Вследствие этой простоты, жизненности и непритязательности своих мыслей Пушкин имеет возможность включить их в свою поэзию, без всякого ущерба для ее чистой художественности, без опасения обременить ее тяжеловесным легкомыслием. Странная вещь! Казалось бы, содержание поэзии Пушкина достаточно хорошо всем нам известно, и здесь нет ни надобности, ни возможности открывать новые «Америки». А между тем, если высказываешь утверждение, что поэзия Пушкина насквозь насыщена мыслями,
что она для нас – не только источник художественного наслаждения, но и истинная сокровищница жизненной мудрости, то это утверждение (уже настойчиво и убедительно неоднократно высказанное – и Тургеневым, и Достоевским, и Мережковским, и Гершензоном) и поныне звучит парадоксом и встречает недоверие. Пушкину слишком на слово поверили в его утверждение, что «поэзия, прости Господи, должна быть глуповатой». В этом суждении выражено, однако, лишь эстетическое отрицание тяжеловесного дидактизма в поэзии, переобремененности поэзии педантическими рассуждениями. «Рассуждений» и «теорий» в поэзии Пушкина действительно не найти; но размышлений, интуитивных мыслей – во всех психологических оттенках, начиная от отдельных блесток остроумия и кончая глубоким и тихим раздумьем, нравственным и религиозным, – в поэзии Пушкина бесконечно много. В ней, конечно, нет ни тяжеловесно-угрюмой философской рефлексии Боратынского, ни напряженной страстности метафизических умозрений Тютчева. Пушкин мыслит на свой лад – так просто, трезво и непритязательно, настолько жизненно-имманентно, как бы из нутра самой жизни, и потому и настолько поэтично, что глубина и ценность его мысли легко ускользают от внимания.Нетрудно показать на основании собственных признаний Пушкина, что поэзия и мысль для него составляли неразрывное единство.

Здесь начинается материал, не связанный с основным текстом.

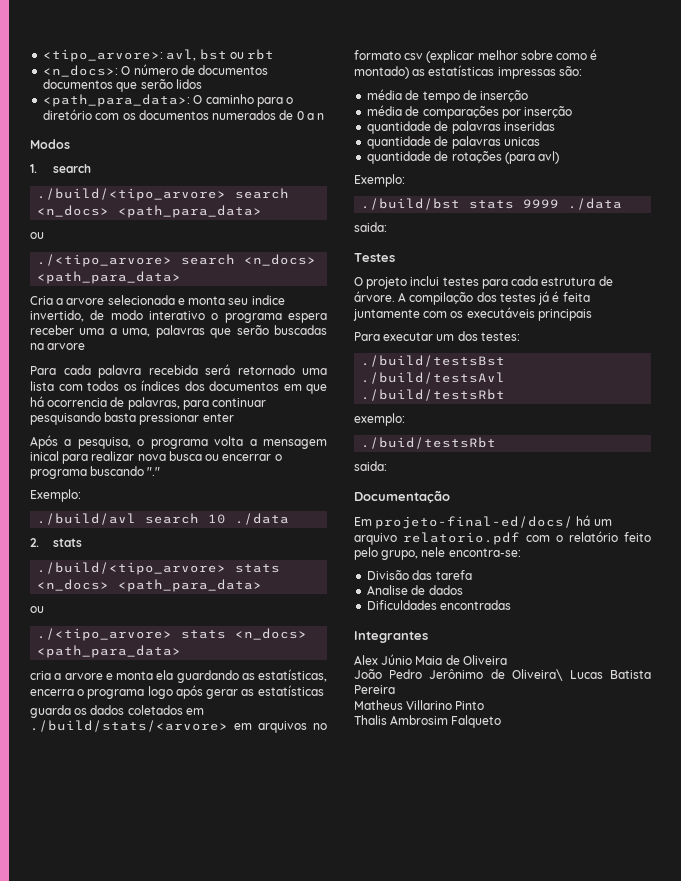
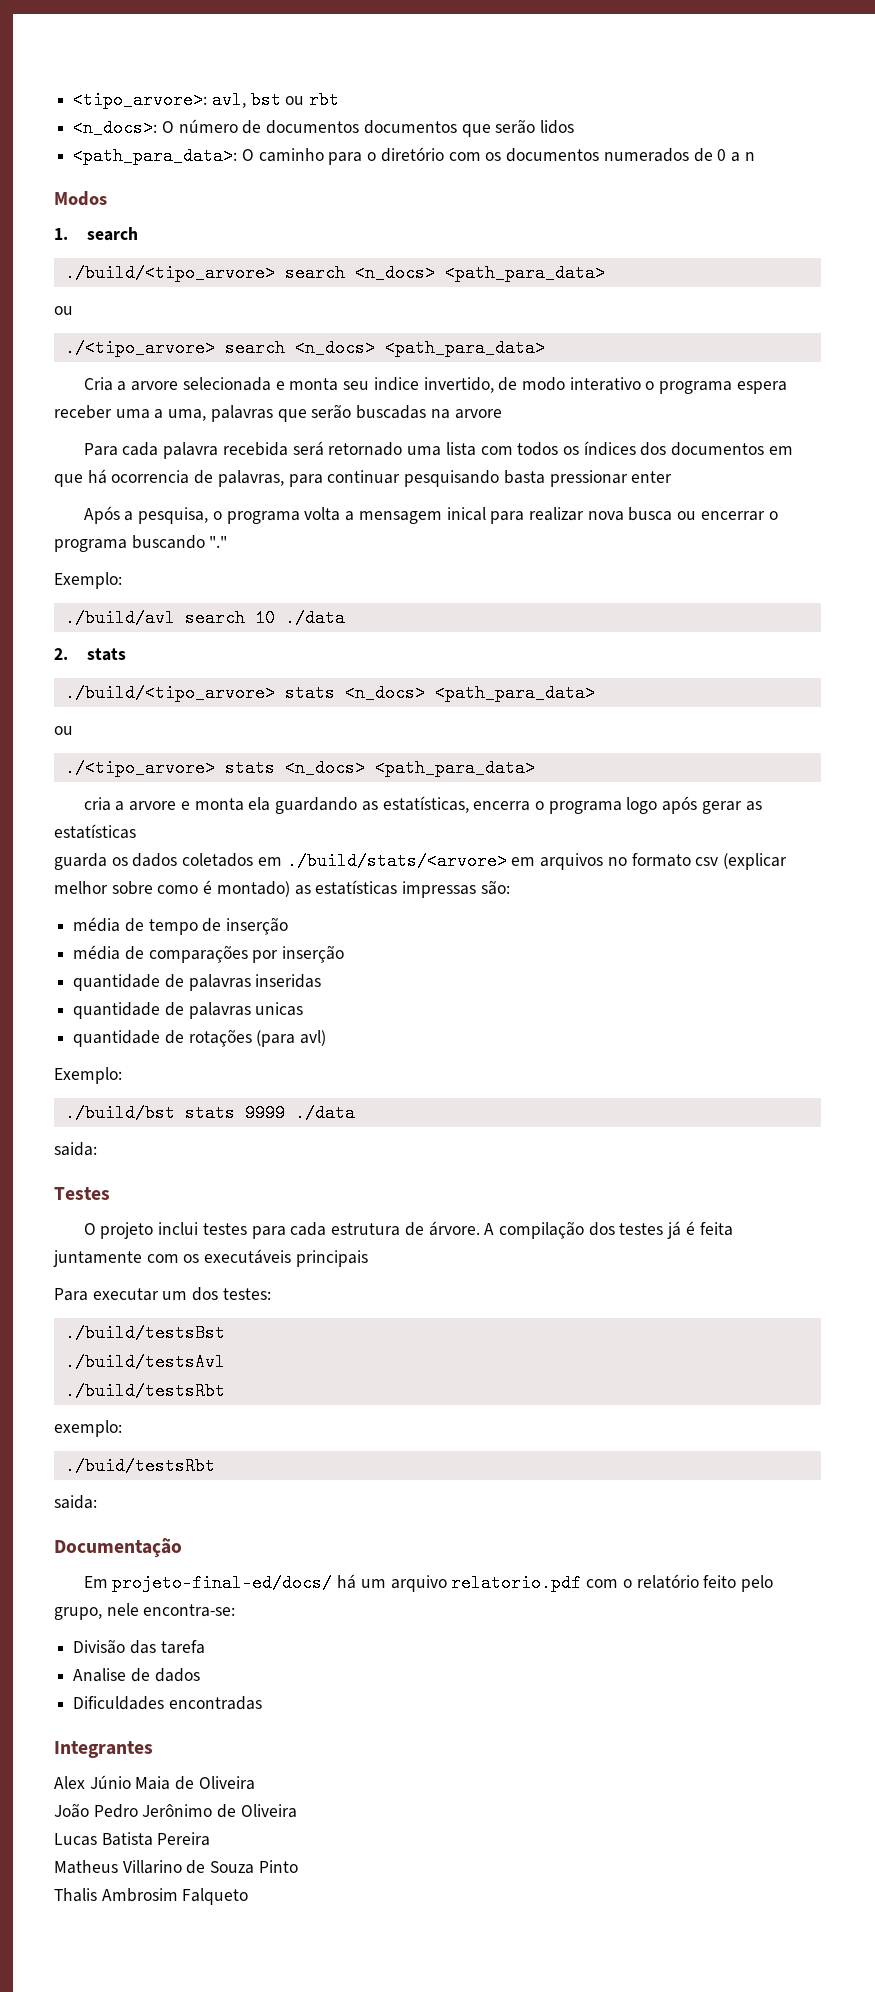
- João Pedro Jerônimo de Oliveira\ Lucas Batista Pereira
+ João Pedro Jerônimo de Oliveira
+ Lucas Batista Pereira
- Matheus Villarino Pinto
+ Matheus Villarino de Souza Pinto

Он не любил «Дум» Рылеева за их непоэтический дидактизм, за то, что они «целят, да все невпопад», и иронически производил слово «думы» от немецкого слова dumm[452]
. Но он исключительно высоко – может быть, даже чрезмерно высоко! – ценил стихи Боратынского, и именно потому, что Боратынский «всегда мыслит». Он не может понять «премудрого немца Клопштока», ненавидит всех, «которые на свете писали слишком мудрено, то есть и хладно и темно, что очень стыдно и грешно», но он восхищается Шекспиром и почитает Гёте и с презрением говорит о «стихе без мысли в песне модной». В юношеском послании к Жуковскому он говорит о «сладострастье высоких мыслей и стихов». О своем поэтическом вдохновении он говорит: «И сладостно мне было жарких дум уединенное волненье». В другом, более подробном описании поэтического вдохновения («Осень») говорится, что «лирическое волнение» творческой души, ищущей, «как во сне», «излиться наконец свободным проявленьем», разрешается встречей между мыслями и рифмами: «Мысли в голове волнуются в отваге, и рифмы легкие навстречу им бегут». Его завет поэту – дорогою свободною идти, куда влечет его свободный ум, «усовершенствуя плоды свободных дум», и смысл его собственной жизни среди печали, труда и горя – «жить, чтоб мыслить и страдать». И точно так же поэт заставляет Онегина в его «альбоме» сетовать на то, что в русской поэзии нельзя найти «познаний» и «мыслей», и ставить риторический вопрос: «Дорожит одними ль звуками пиит?»С этими поэтическими признаниями о связи поэзии и мысли согласуется известное рассуждение о «вдохновении», которое, в отличие от «восторга», сближается с умственным творчеством: «Вдохновение есть расположение души к живейшему принятию впечатлений и соображению понятий,
следственно, и объяснению оных. Вдохновение нужно в геометрии, как и в поэзии… Восторг не предполагает силы ума, располагающего частями в отношении целого». Если Пушкин сам определяет поэму «Евгений Онегин» как плод «ума холодных наблюдений и сердца горестных замет», то это определение применимо вообще к преобладающему большинству его поэтических произведений. Можно смело сказать, что для Пушкина поэзия не только согласима с мыслью и даже требует мысли, но и органически связана с мыслью и образует с ней неразрывное первичное единство.